• THE PROBLEM: Report every line of the data that includes "path".

• INFORMATION SHOWN:
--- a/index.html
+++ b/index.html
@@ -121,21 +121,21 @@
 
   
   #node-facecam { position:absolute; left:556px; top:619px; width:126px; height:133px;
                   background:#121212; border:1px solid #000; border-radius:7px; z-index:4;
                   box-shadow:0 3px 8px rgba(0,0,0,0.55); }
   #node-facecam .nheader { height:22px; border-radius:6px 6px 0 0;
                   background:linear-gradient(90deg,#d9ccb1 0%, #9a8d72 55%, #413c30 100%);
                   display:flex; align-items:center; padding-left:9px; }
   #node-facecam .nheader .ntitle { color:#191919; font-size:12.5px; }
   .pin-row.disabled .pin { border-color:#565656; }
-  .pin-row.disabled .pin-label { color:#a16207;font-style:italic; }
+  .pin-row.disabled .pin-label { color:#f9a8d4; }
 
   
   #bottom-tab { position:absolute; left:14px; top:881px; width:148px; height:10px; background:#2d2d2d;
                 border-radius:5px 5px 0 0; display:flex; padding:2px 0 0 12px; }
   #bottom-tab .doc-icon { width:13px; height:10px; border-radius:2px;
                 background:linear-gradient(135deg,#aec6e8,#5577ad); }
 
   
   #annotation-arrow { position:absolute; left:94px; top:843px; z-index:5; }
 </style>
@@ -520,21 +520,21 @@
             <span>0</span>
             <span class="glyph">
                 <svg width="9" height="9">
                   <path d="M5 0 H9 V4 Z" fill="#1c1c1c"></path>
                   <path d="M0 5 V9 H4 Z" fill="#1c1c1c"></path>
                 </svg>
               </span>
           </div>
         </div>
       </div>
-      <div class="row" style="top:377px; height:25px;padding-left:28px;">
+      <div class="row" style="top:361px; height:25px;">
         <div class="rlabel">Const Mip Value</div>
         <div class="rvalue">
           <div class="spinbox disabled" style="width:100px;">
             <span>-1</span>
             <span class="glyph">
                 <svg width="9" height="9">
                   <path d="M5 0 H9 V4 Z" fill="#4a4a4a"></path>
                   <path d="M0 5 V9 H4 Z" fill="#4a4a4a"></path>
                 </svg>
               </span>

--

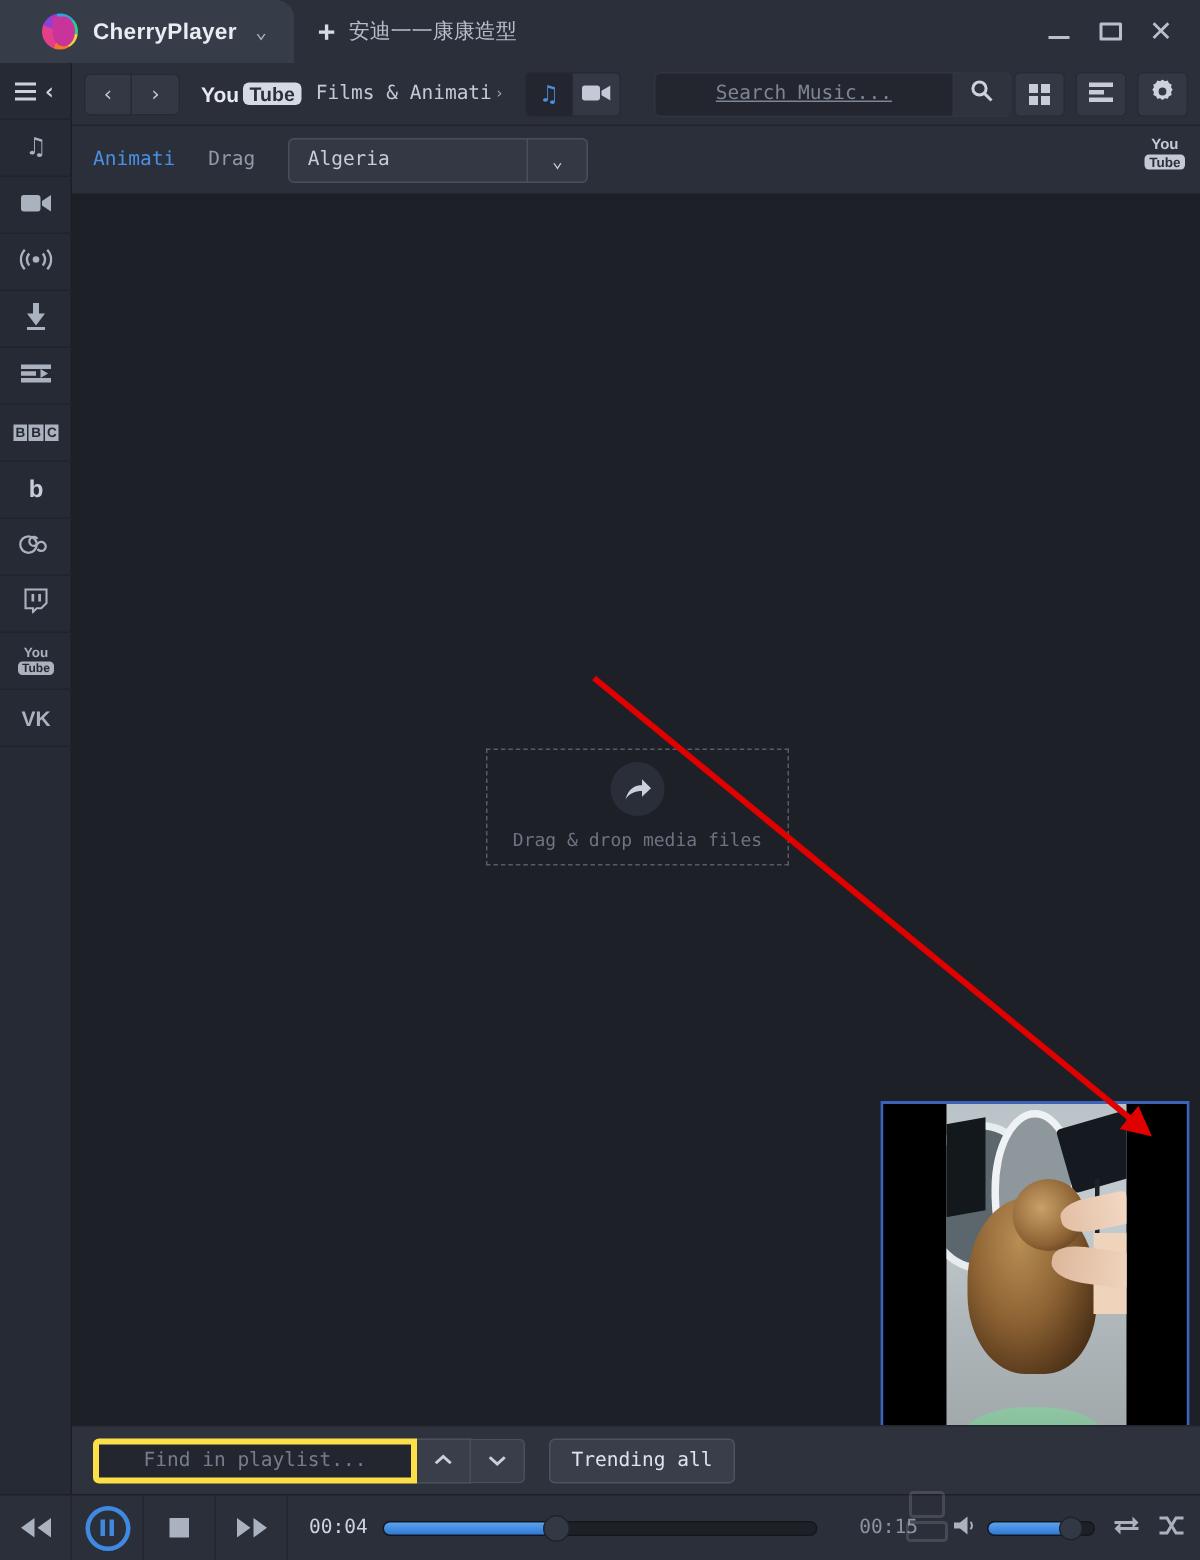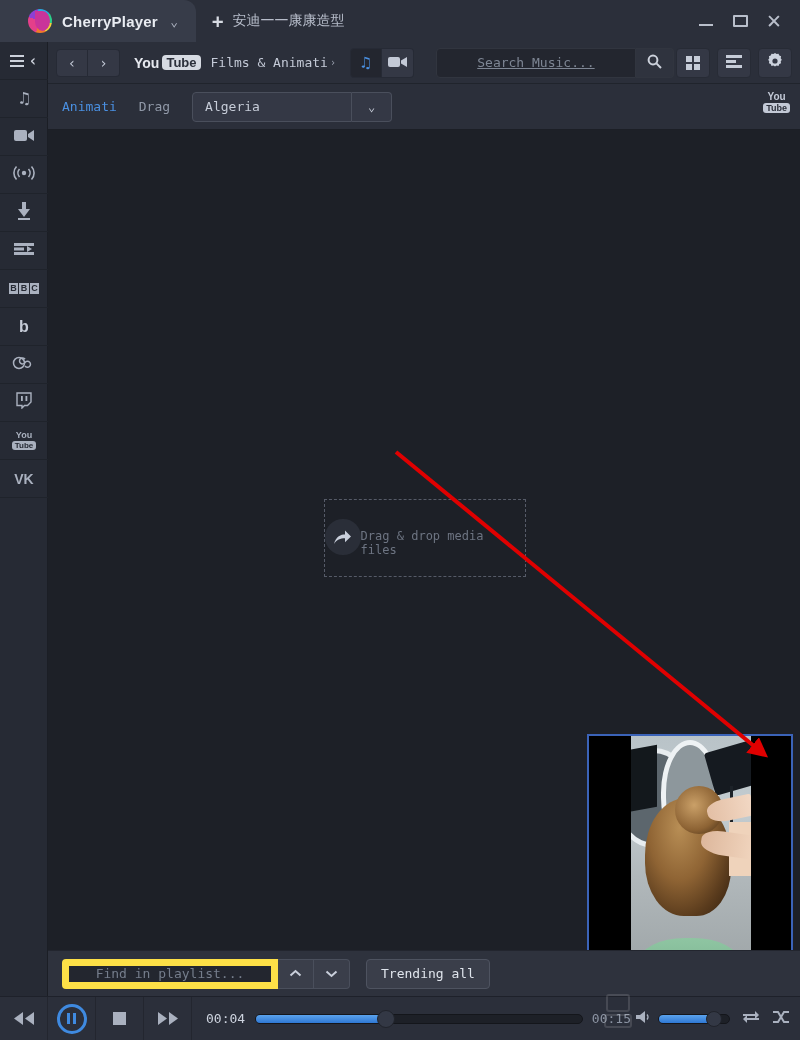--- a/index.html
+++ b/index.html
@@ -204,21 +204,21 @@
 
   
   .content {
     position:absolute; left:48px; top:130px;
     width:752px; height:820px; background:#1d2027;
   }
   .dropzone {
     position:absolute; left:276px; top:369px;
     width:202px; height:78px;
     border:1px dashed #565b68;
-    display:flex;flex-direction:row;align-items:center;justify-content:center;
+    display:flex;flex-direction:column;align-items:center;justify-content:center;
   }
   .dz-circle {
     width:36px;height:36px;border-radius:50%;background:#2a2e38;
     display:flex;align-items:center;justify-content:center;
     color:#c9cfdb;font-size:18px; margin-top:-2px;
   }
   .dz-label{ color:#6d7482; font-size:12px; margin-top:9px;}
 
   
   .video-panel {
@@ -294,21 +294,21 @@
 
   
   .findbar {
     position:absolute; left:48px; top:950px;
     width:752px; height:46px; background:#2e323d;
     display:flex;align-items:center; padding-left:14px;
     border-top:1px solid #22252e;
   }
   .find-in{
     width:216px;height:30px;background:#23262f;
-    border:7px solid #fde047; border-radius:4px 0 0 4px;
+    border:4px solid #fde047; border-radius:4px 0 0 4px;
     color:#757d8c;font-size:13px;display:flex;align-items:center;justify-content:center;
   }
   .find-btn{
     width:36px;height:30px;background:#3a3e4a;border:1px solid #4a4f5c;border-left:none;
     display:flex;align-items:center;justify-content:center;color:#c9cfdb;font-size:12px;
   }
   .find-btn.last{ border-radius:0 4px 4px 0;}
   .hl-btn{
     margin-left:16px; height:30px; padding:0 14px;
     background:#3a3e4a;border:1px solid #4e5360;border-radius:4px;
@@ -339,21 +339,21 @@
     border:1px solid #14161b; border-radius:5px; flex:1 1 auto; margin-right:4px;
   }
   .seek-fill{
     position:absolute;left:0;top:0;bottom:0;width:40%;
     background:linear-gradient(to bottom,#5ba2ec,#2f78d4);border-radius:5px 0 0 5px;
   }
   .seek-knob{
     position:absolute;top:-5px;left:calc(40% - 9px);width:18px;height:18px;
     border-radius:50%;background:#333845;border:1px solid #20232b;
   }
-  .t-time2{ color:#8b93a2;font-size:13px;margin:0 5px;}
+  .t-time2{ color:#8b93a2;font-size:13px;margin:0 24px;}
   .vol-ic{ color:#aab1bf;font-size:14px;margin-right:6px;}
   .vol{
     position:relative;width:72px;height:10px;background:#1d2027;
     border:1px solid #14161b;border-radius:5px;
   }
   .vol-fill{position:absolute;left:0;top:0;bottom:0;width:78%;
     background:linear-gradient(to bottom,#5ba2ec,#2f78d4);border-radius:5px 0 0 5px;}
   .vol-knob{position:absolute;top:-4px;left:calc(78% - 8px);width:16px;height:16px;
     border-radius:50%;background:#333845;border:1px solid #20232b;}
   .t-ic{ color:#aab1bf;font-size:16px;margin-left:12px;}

• REPLY TO THE TASK:
                   <path d="M5 0 H9 V4 Z" fill="#1c1c1c"></path>
                   <path d="M0 5 V9 H4 Z" fill="#1c1c1c"></path>
                   <path d="M5 0 H9 V4 Z" fill="#4a4a4a"></path>
                   <path d="M0 5 V9 H4 Z" fill="#4a4a4a"></path>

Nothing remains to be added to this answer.